_Required work_.
Could you write out, exactly and with no pictures, every line from the one containing "of food supply" through the last line of the entries?

(Code change snippets)
★ ★ ★ ★

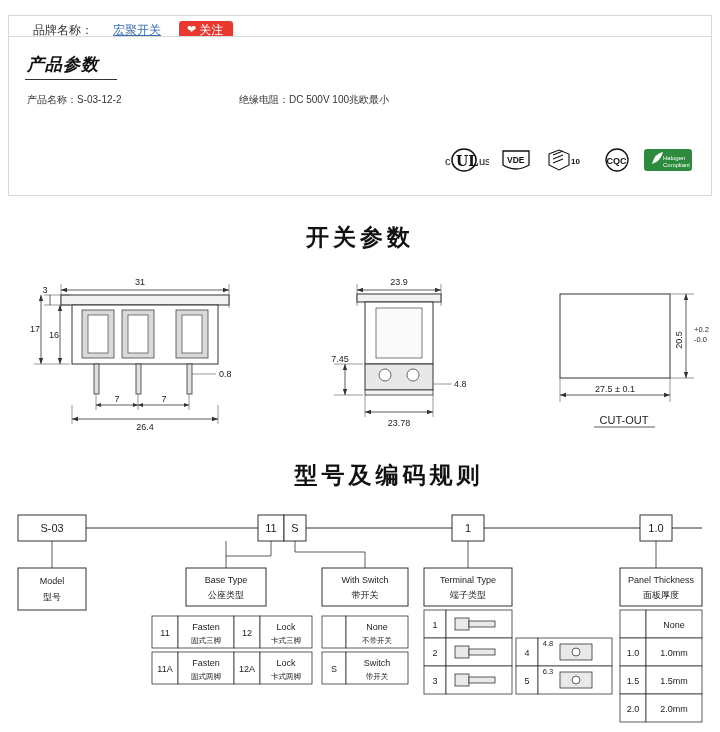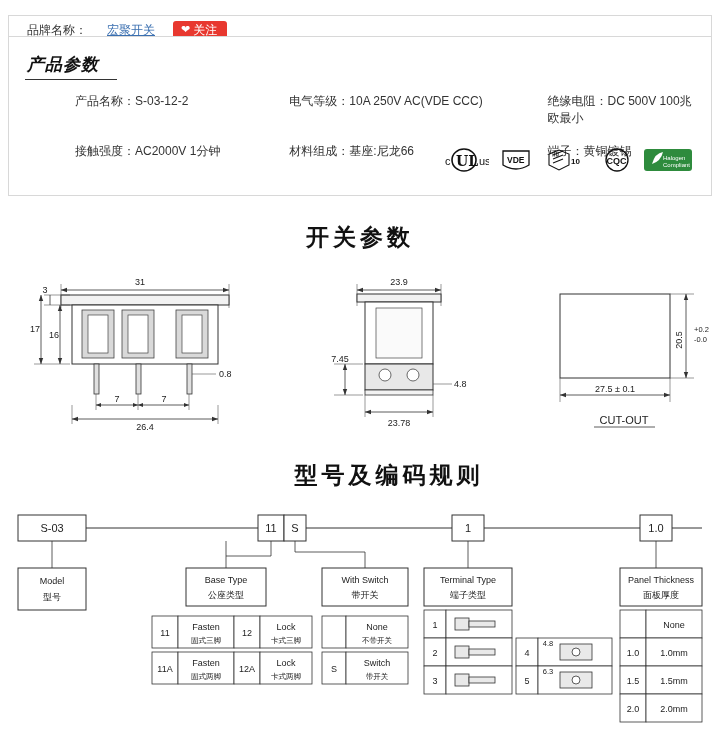"品牌名称：" .brandbar { padding-left: 18px -> 24px }
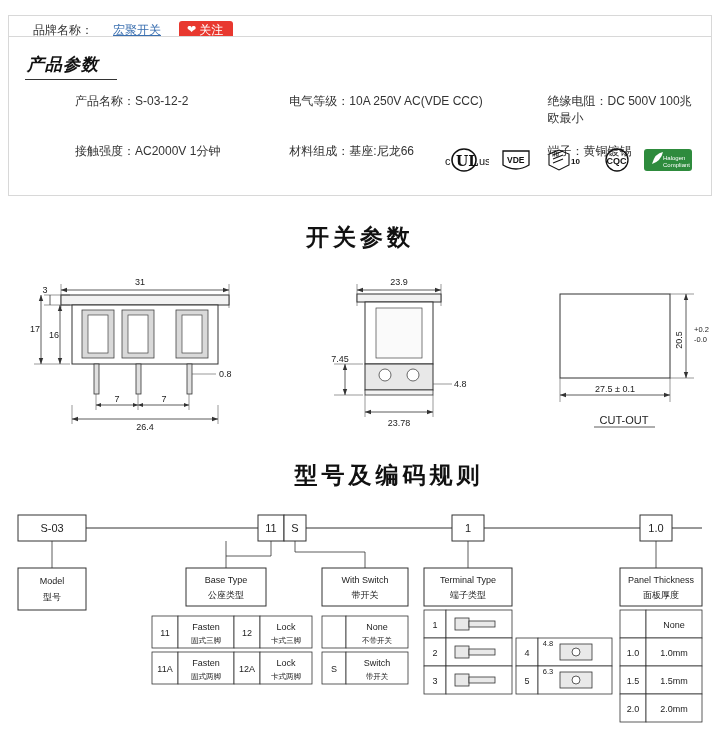"产品名称：S-03-12-2" .spec-cell { font-size: 12px -> 10px; margin-left: 48px -> none }
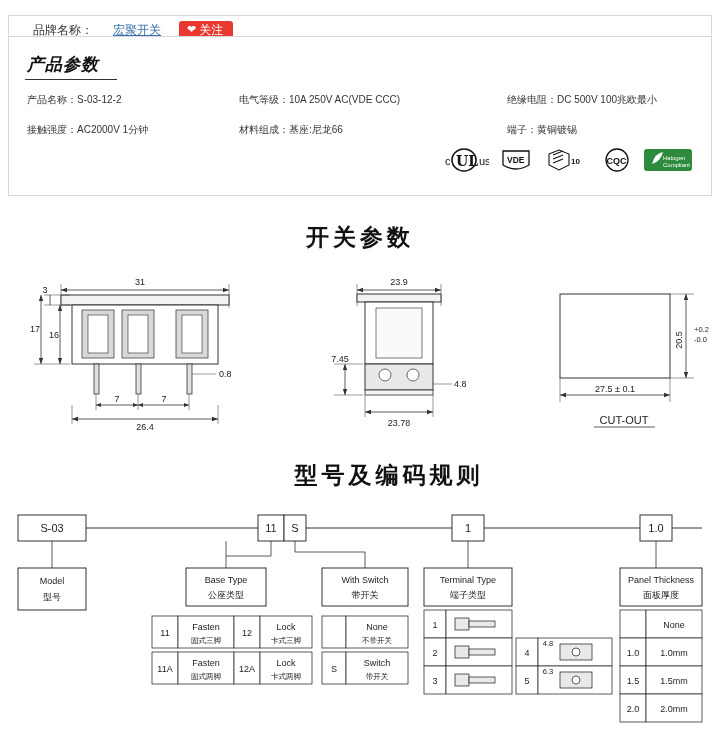"电气等级：10A 250V AC(VDE CCC)" div.spec-cell { html: <div> <span>电气等级：</span><span>10A 250V AC(VDE CCC)</span> </div> -> none }
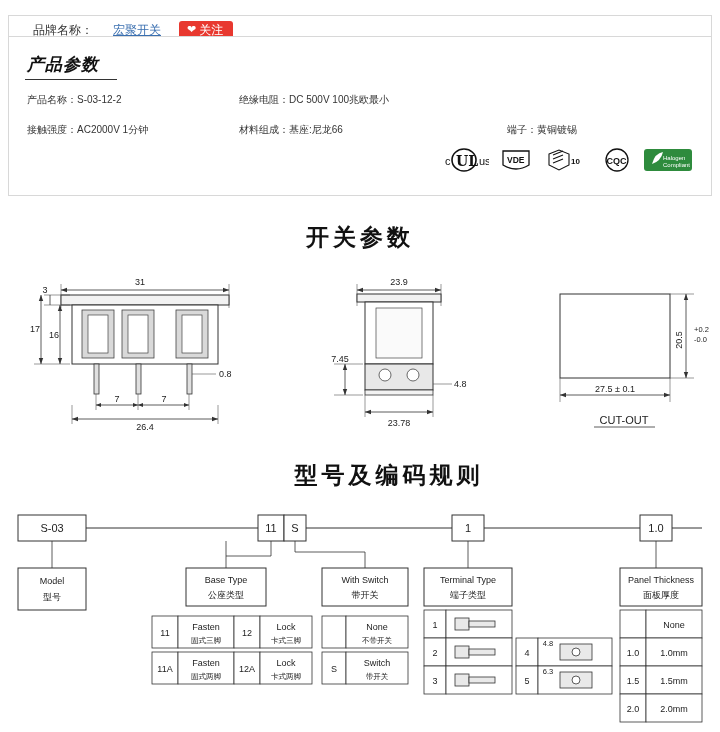"接触强度：AC2000V 1分钟" div.spec-row { html: <div> <div> <span>接触强度：</span><span>AC2000V 1分钟</span> </div> <div> <span>材料组成：</span><span>基座:尼龙66</span> </div> <div> <span>端子：</span><span>黄铜镀锡</span> </div> </div> -> none }
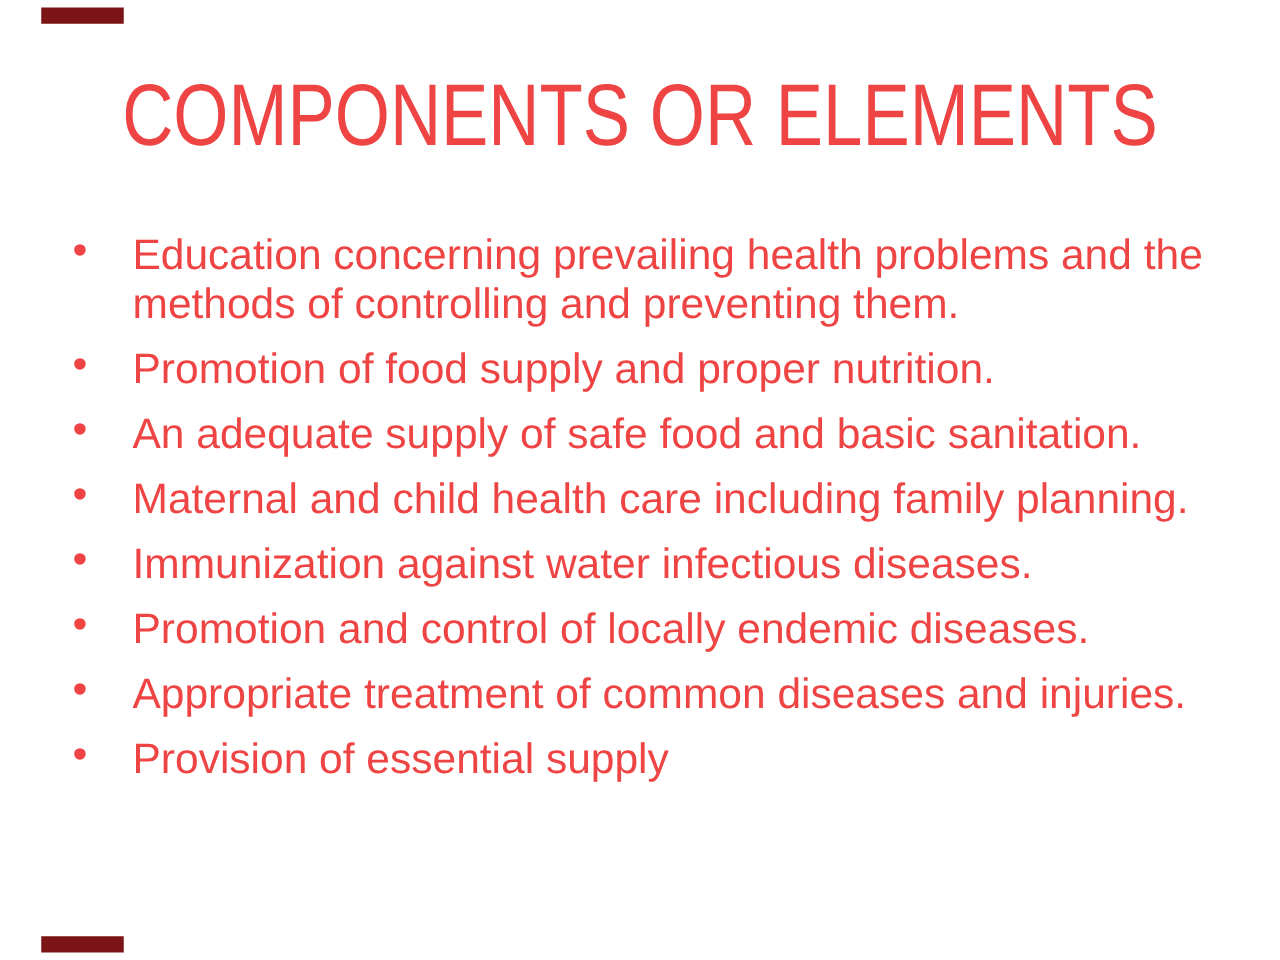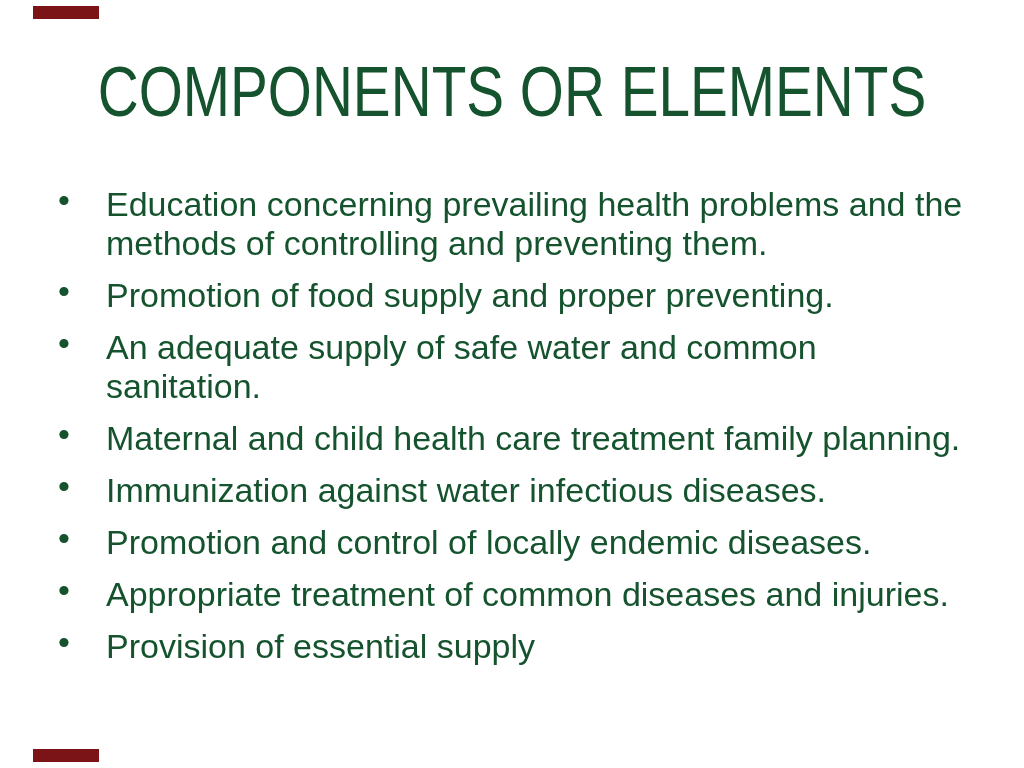"COMPONENTS OR ELEMENTS" .slide { color: #14532d -> #ef4444 }
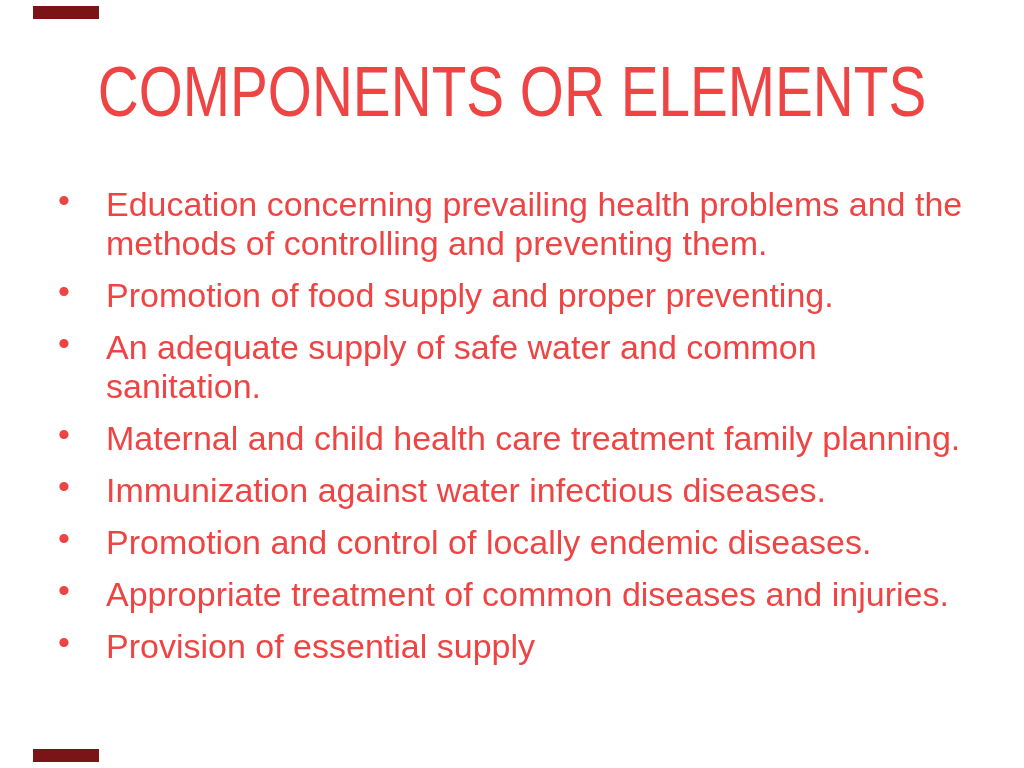"Promotion of food supply and" p.bullet-text { text: preventing -> nutrition }
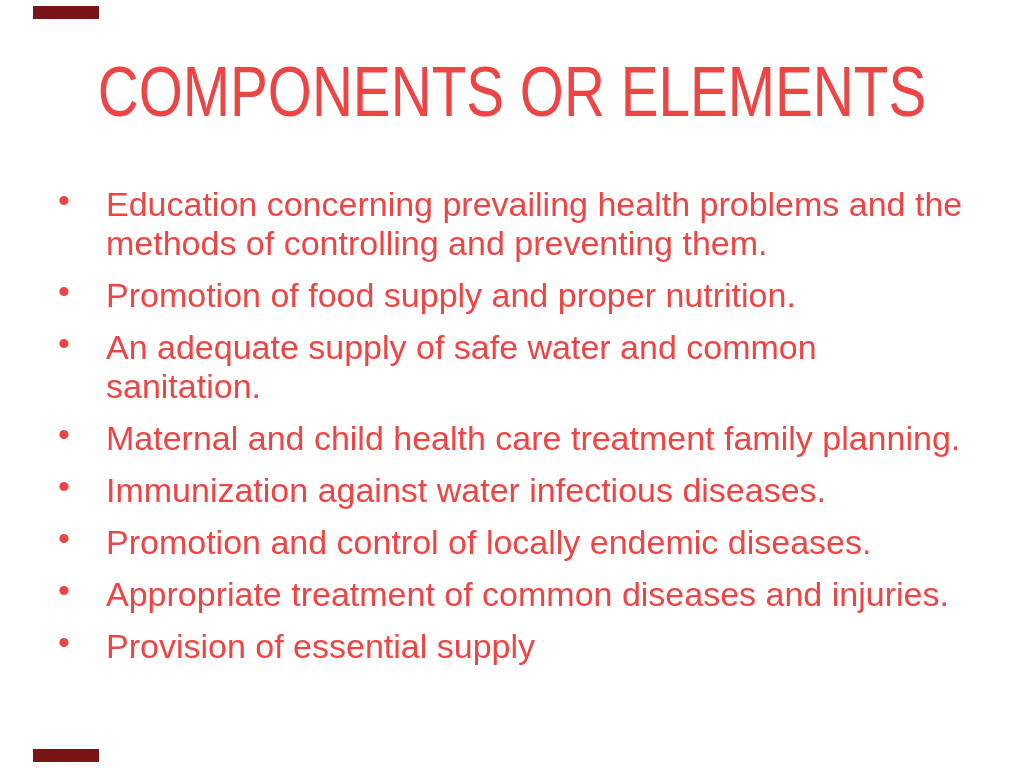"An adequate supply of safe" p.bullet-text { text: water and common -> food and basic }
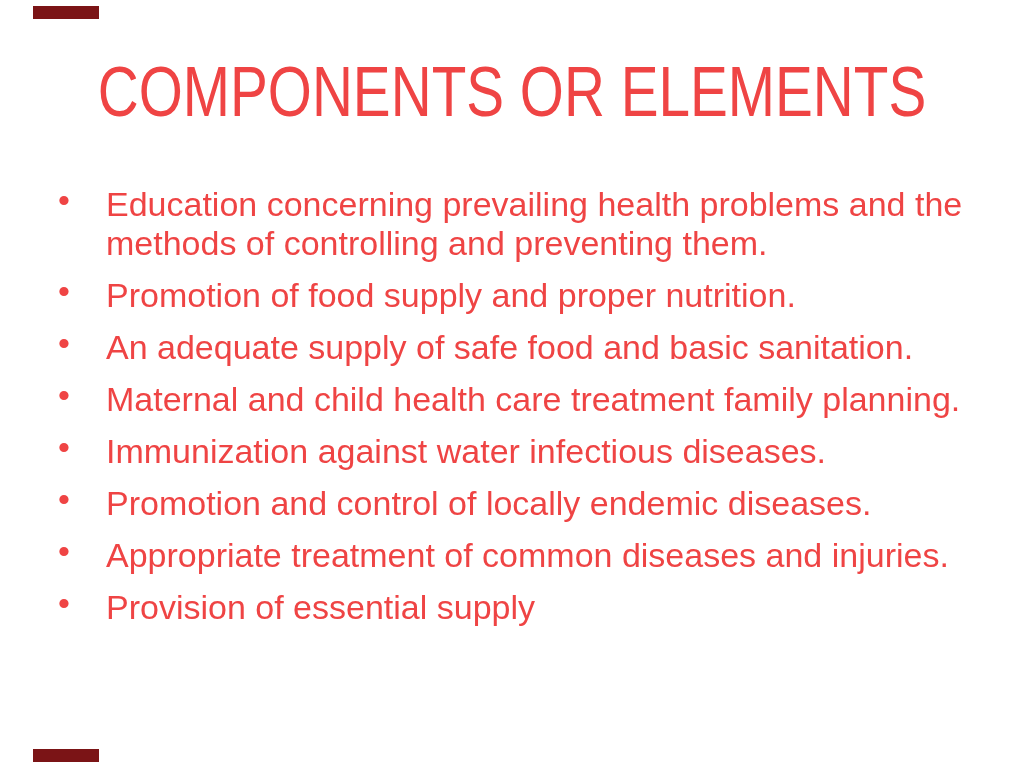"Maternal and child health care" p.bullet-text { text: treatment -> including }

★ ★ ★ ★

_Answer section_.
"Promotion of food supply and" p.bullet-text { text: preventing -> nutrition }
"An adequate supply of safe" p.bullet-text { text: water and common -> food and basic }
"Maternal and child health care" p.bullet-text { text: treatment -> including }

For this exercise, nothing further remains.